## EXERCISE AIM
Count the lines below that hold the word "padding" and say how many, with no other text.

## DATA EXTRACT
= Beginning of Section =

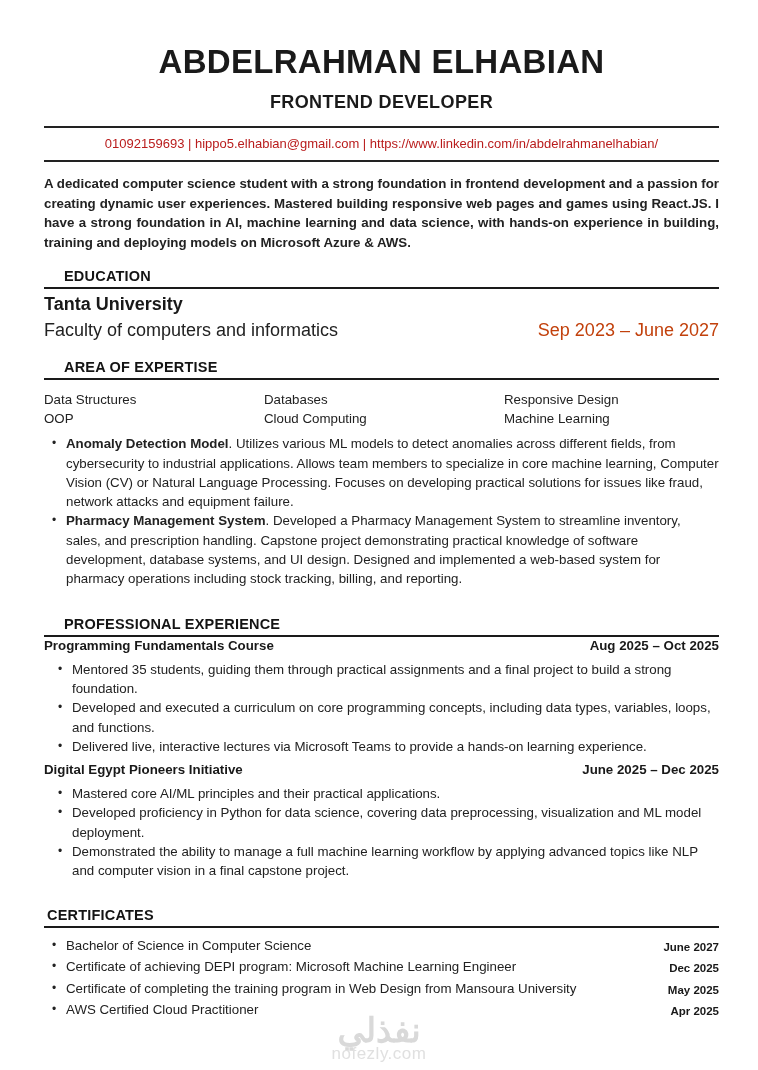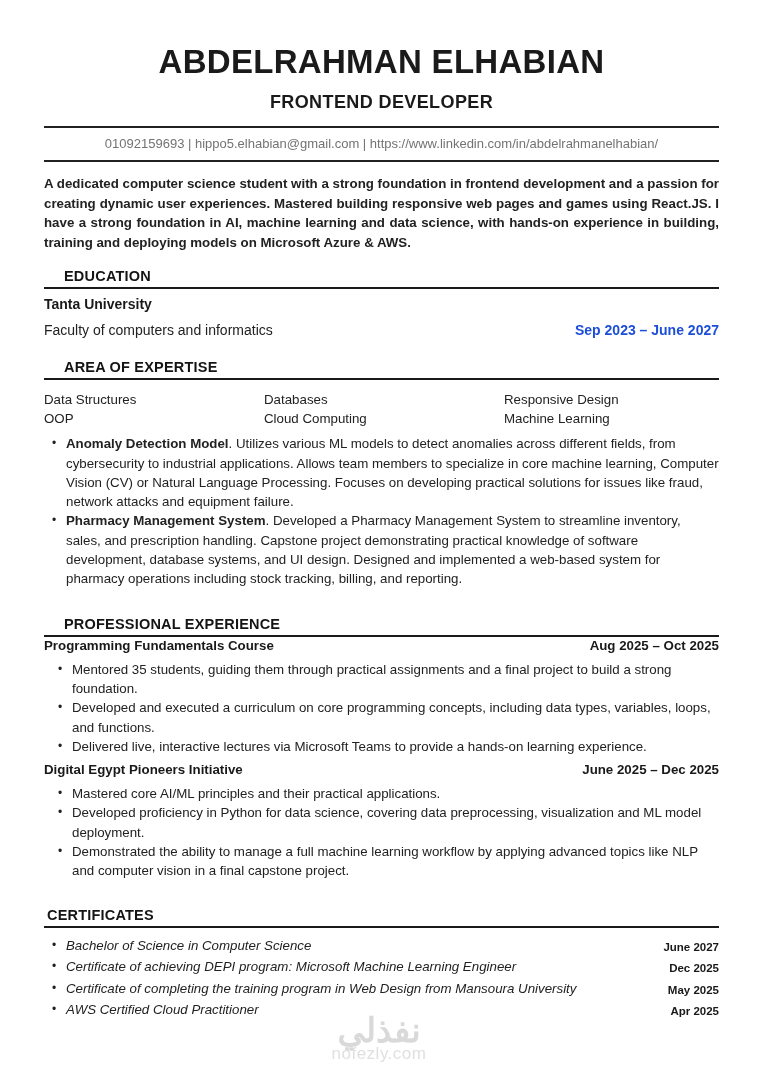--- a/index.html
+++ b/index.html
@@ -35,21 +35,21 @@
     color: #1a1a1a;
     margin-top: 12px;
   }
   .contact {
     margin-top: 13px;
     border-top: 2px solid #222;
     border-bottom: 2px solid #222;
     padding: 8px 0 9px;
     text-align: center;
     font-size: 13px;
-    color: #737373;
+    color: #b91c1c;
   }
 
   
   .summary {
     margin-top: 12px;
     font-size: 13.3px;
     line-height: 19.5px;
     text-align: justify;
     color: #222;
     font-weight: bold;
@@ -70,26 +70,26 @@
   .mt-projects    { margin-top: 28px; }
   .mt-experience  { margin-top: 27px; }
   .mt-certs       { margin-top: 26px; }
 
   
   .edu-block {
     display: flex;
     justify-content: space-between;
     align-items: flex-end;
     padding-top: 6px;
-    font-size: 14px;
+    font-size: 18px;
     line-height: 18px;
   }
   .edu-school { font-weight: bold; color: #191919; }
   .edu-faculty { color: #222; margin-top: 8px; }
-  .edu-dates { font-weight: bold; color: #1d4ed8; white-space: nowrap; margin-left: 36px; }
+  .edu-dates { font-weight: normal; color: #c2410c; white-space: nowrap; margin-left: 36px; }
 
   
   .skills {
     display: grid;
     grid-template-columns: 220px 240px 1fr;
     padding-top: 10px;
     font-size: 13.3px;
     line-height: 19px;
   }
   .skill-item { color: #222; }
@@ -126,21 +126,21 @@
   
   .cert-list { padding-top: 8px; }
   .cert-row {
     display: flex;
     align-items: flex-start;
     font-size: 13.3px;
     line-height: 19.6px;
     color: #222;
   }
   .cert-row .dot { flex: 0 0 22px; padding-left: 8px; font-size: 12px; }
-  .cert-label { flex: 1; font-style: italic; }
+  .cert-label { flex: 1; }
   .cert-date {
     font-size: 11.5px;
     font-weight: bold;
     color: #191919;
     padding-top: 2px;
     white-space: nowrap;
   }
 
   
   .watermark {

= End of Section =

## EXERCISE RESPONSE
6